> TRY IT
What you return must be an exact copy of the lines in the listing below between the line holding "[215,548,236,568] り -> [179,429,195,445] 記" and the line holding "(604, 193) none", inclusive, and nothing more.
INPUT Block Start
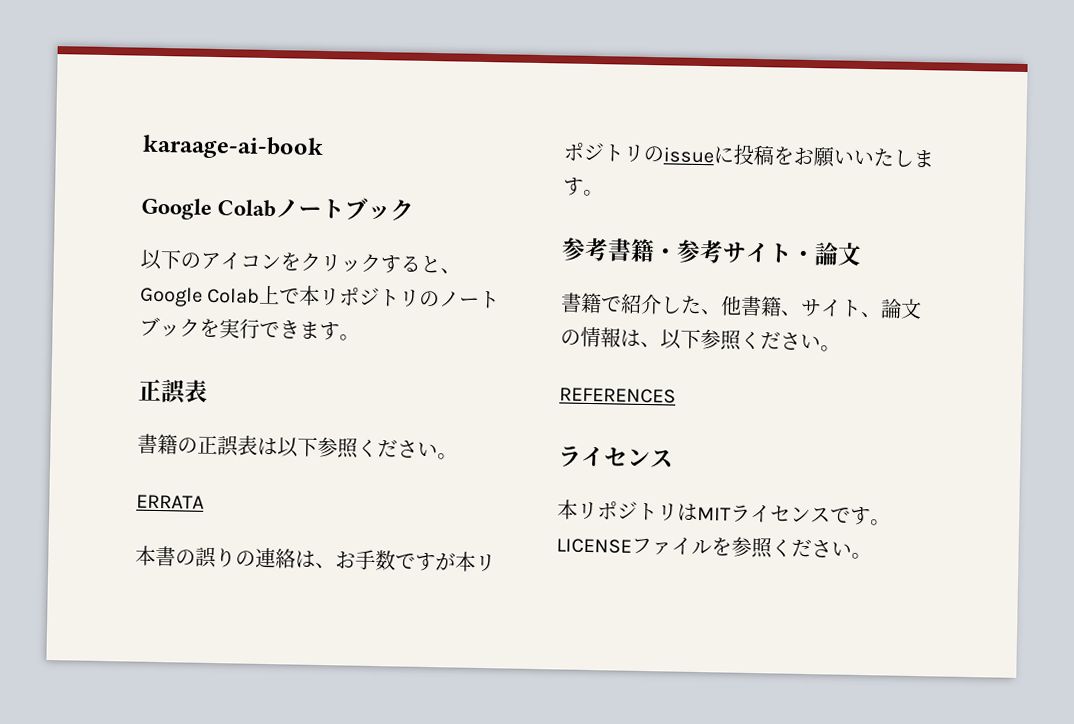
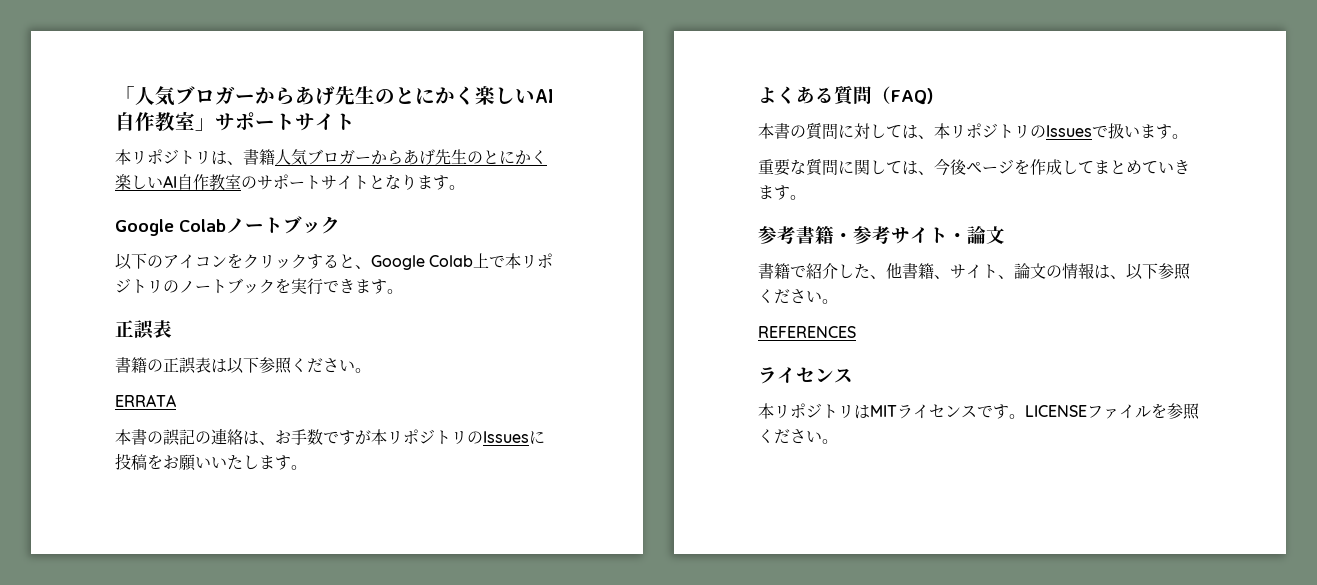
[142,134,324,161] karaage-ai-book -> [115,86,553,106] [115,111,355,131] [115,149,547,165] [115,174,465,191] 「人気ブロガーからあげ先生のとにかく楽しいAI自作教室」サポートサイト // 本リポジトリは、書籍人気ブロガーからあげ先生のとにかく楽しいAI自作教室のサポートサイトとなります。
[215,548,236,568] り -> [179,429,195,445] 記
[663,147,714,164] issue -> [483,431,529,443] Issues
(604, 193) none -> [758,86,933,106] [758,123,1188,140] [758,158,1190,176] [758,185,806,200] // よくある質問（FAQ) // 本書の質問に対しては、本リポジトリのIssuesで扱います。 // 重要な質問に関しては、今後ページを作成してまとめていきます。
INPUT Block End
INPUT Block Start
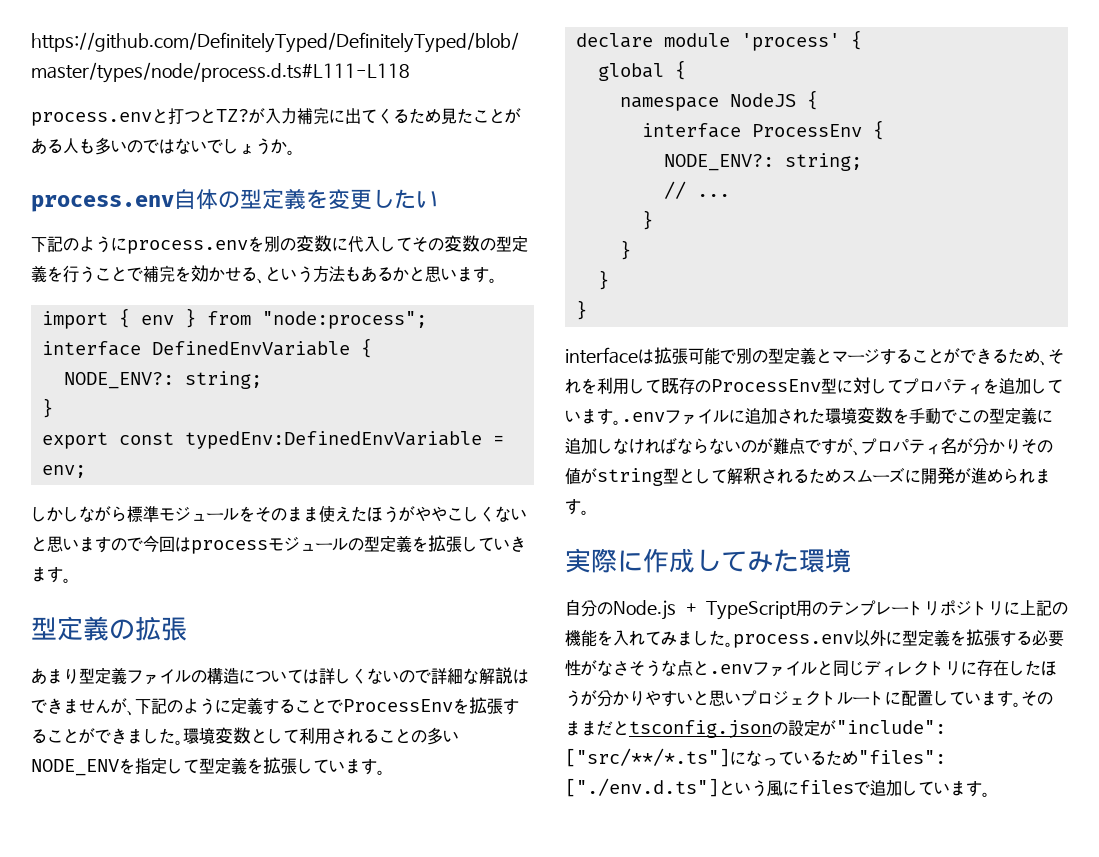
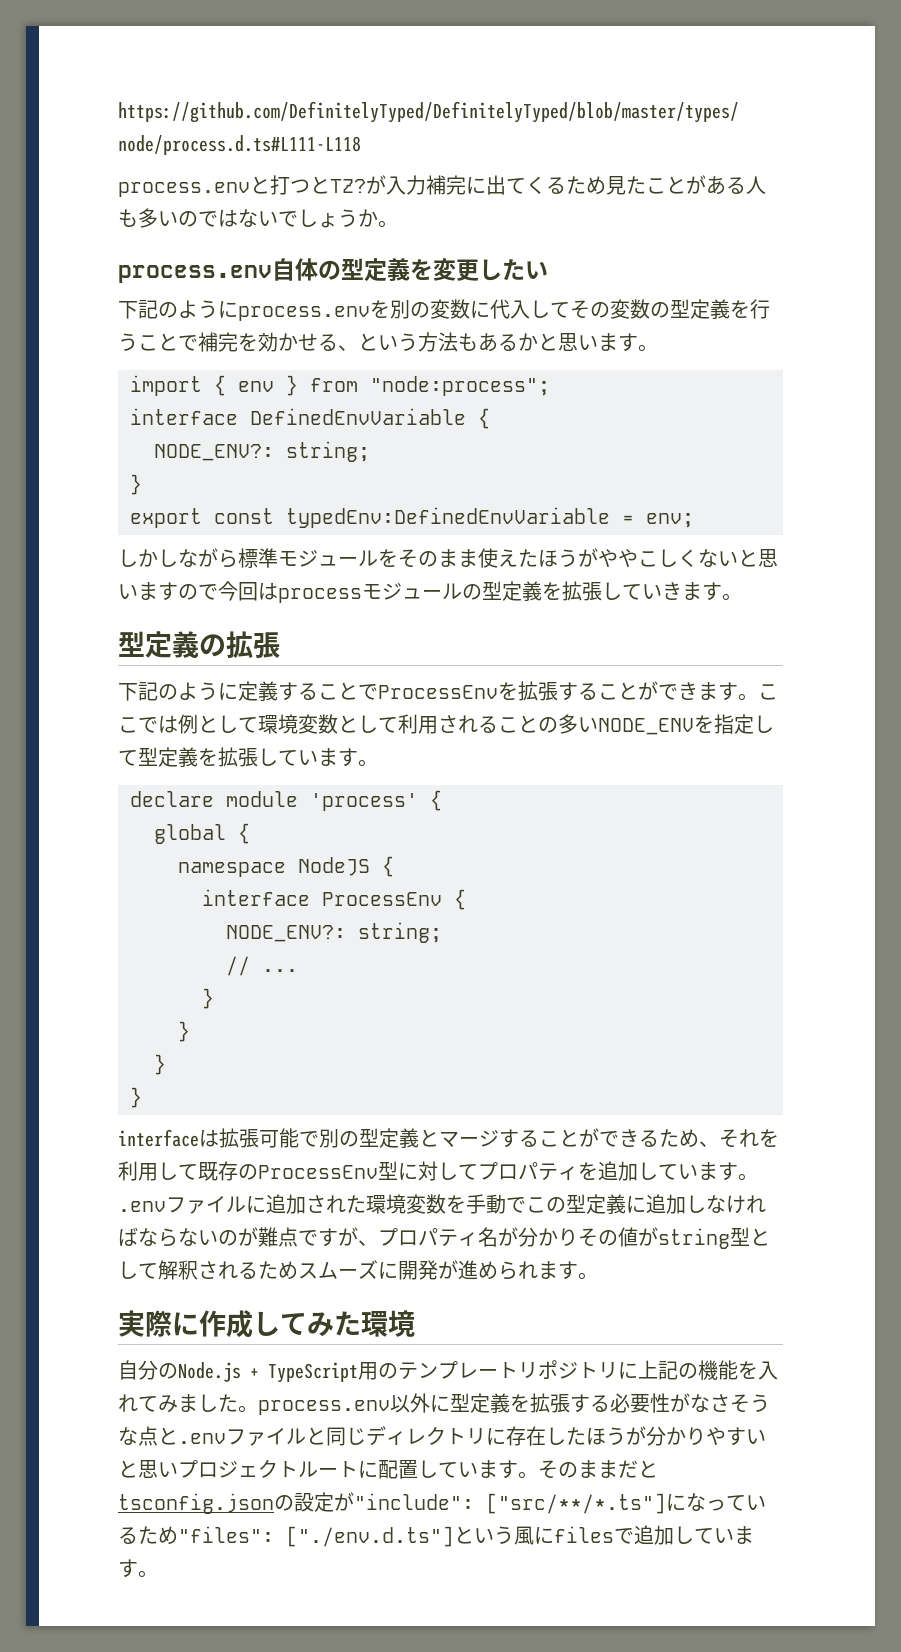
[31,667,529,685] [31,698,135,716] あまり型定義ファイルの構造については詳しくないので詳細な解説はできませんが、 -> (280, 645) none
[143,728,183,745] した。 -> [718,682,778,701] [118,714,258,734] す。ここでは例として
INPUT Block End
> RESULT BELOW
[215,548,236,568] り -> [179,429,195,445] 記
[663,147,714,164] issue -> [483,431,529,443] Issues
(604, 193) none -> [758,86,933,106] [758,123,1188,140] [758,158,1190,176] [758,185,806,200] // よくある質問（FAQ) // 本書の質問に対しては、本リポジトリのIssuesで扱います。 // 重要な質問に関しては、今後ページを作成してまとめていきます。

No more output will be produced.